LES LOUPS EN BLOUSE BLANCHE

Posté par provola le 16 janvier 2010

Haïti c’est l’histoire du partage du monde en deux rondelles antagonistes, partage au sens de coupure définitive, on l’aura bien compris. La langue y est le signe de l’esclavage, comme elle n’a pas changé, elle reste le symbole du pillage systématique des uns par les autres.

Haïti est devenu en quelques heures le pôle de l’humanitaire, comme si la solidarité avait besoin de coups de semonce pour s’ébrouer. Tout ce remue-ménage est un tsunami de larmes de crocodiles, un scoop médiatique faussement compassionnel. Les croix rouges et les gilets de sauvetage occupent l’affect et sauvent l’image de marque d’une société qui fait de l’individualisme forcené le moteur du développement, de la concurrence sans frontières une guerre pacifique. 

La réalité c’est l’accaparement des richesses, la spoliation muette et consensuelle, les murs économiques, les barbelés monétaires, les paradis fiscaux, le quotidien c’est qu’il faut se racheter une bonne conscience à bon compte, sauver la face du capitalisme financier, coûte que coûte, et à Haïti , ça ne coûte rien.

Les pays riches vont y aller de leurs tonnes de vivres, de leur embompoint d’empathie, de leur commisération délétère, de leur culot en forme de rédemption à moindres frais.

Les Etat-unis sont déjà sur place, la Chine débarque des fois qu’ il y ait des parts du marché des pauvres à gagner, l’Allemagne est un fleuve d’agitation en crue, on va bientôt voir débouler la Suisse et le Luxembourg, les grands pilleurs patentés. Rien de tel qu’une bonne catastrophe pour se refaire une virginité au pays des putes adolescentes.

Comme l’élan du coeur passe bien à l’écran, surtout les écrans plats, combien de témoignages, de sauvetages in extremis, d’exploits, de mains serrées, d’accolades. Et l’on se gargarise pour chaque vie sauvée, c’est encore mieux si elle est Française.
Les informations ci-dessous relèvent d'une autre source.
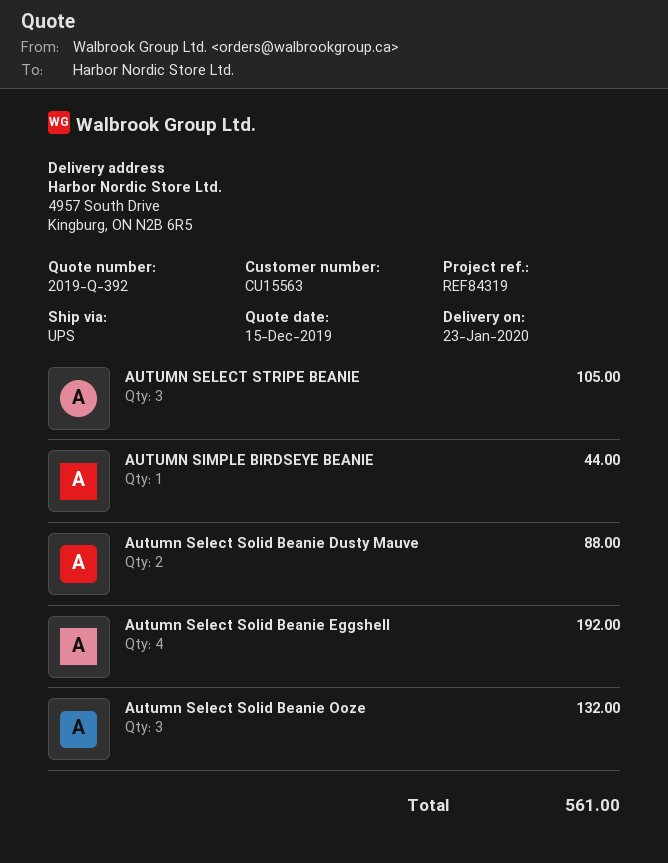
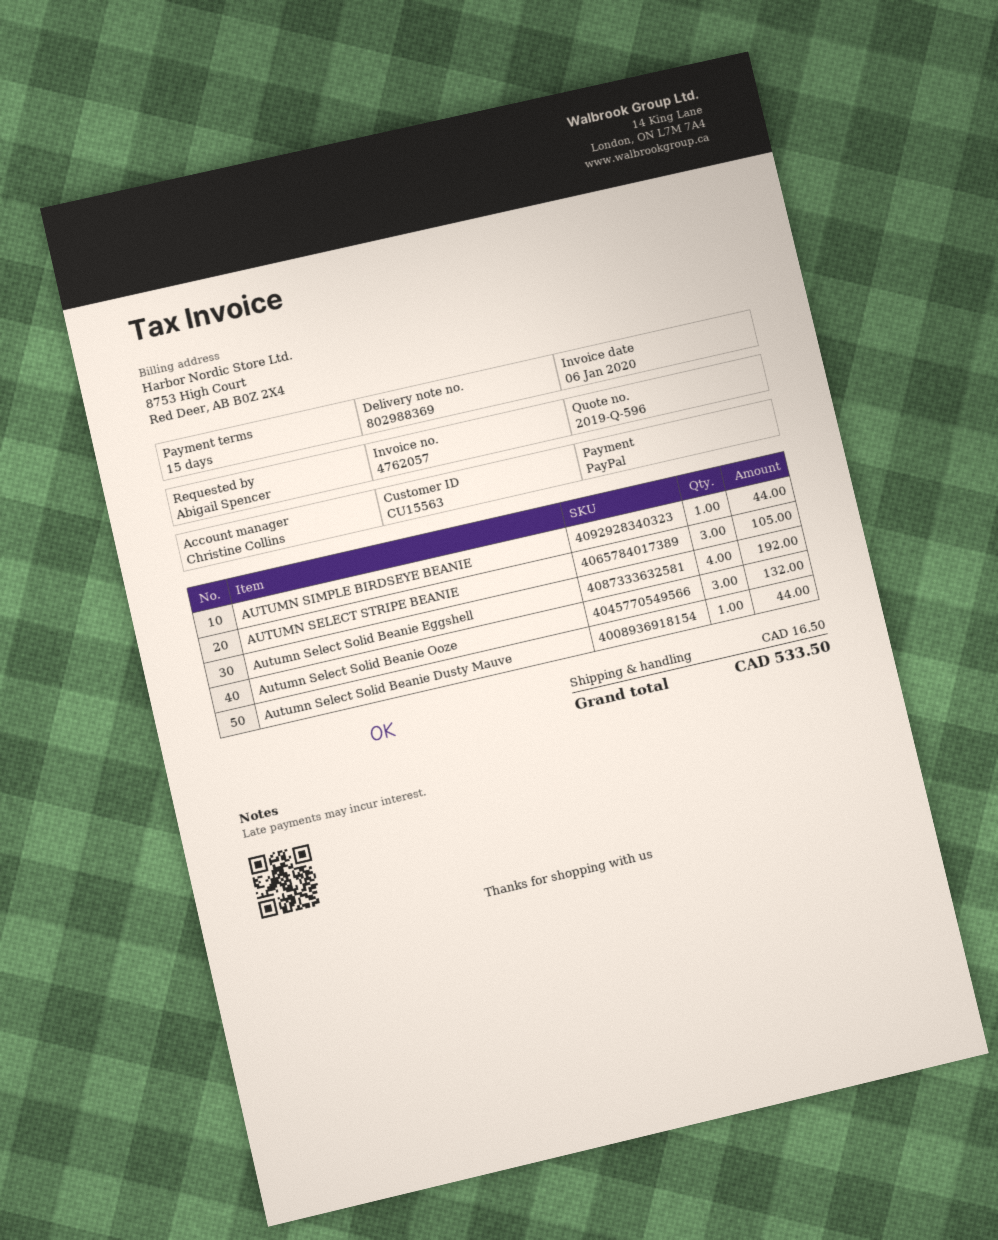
quote number: 2019-Q-392 -> 2019-Q-596
Autumn Select Solid Beanie Dusty Mauve: 2 for 88.00 -> 1 for 44.00
shipping: none -> 16.50
total: 561.00 -> 533.50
De Funes de funeste arrogance vient nous annoncer l’annulation de la dette d’ Haïti vis à vis des pays riches et de son bras armé, le FMI. Tant qu’Haïti était agonisant, on était prêt à l’essorer jusqu’ à l’ultime larme, maintenant que la mort rôde on estime que la guillotine est devenue inutile.

Kouchner s’en vient en mission de com à l’aéroport Charles de Gaulle pour recevoir les premiers survivants français, il se fait copieusement conspuer car on sent que tout ce manège pue la charogne.

Comment oublier les décennies d’indifférence ? Comment ne pas voir que les sauveteurs du haut de leur courage sont les envoyés spéciaux  des bas fonds de l’humanité, des responsables des misères modernes, des coupables de non assistance à planète en danger, des meurtriers du quotidien.

Quand comprendra-t-on que la solidarité c’est avant et qu’après, c’est du remord.